═════ Data for this exercise
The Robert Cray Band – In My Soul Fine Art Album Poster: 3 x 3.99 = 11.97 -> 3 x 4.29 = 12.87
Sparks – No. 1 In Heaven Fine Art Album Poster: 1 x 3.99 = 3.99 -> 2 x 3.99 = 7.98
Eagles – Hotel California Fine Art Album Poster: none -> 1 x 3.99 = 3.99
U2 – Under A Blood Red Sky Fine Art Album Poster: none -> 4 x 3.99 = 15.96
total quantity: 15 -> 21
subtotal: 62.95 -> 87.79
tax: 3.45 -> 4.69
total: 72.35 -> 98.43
══════════
— Action item —
Produce the material above again, word for word.

— Problem solution —
The Robert Cray Band – In My Soul Fine Art Album Poster: 3 x 3.99 = 11.97 -> 3 x 4.29 = 12.87
Sparks – No. 1 In Heaven Fine Art Album Poster: 1 x 3.99 = 3.99 -> 2 x 3.99 = 7.98
Eagles – Hotel California Fine Art Album Poster: none -> 1 x 3.99 = 3.99
U2 – Under A Blood Red Sky Fine Art Album Poster: none -> 4 x 3.99 = 15.96
total quantity: 15 -> 21
subtotal: 62.95 -> 87.79
tax: 3.45 -> 4.69
total: 72.35 -> 98.43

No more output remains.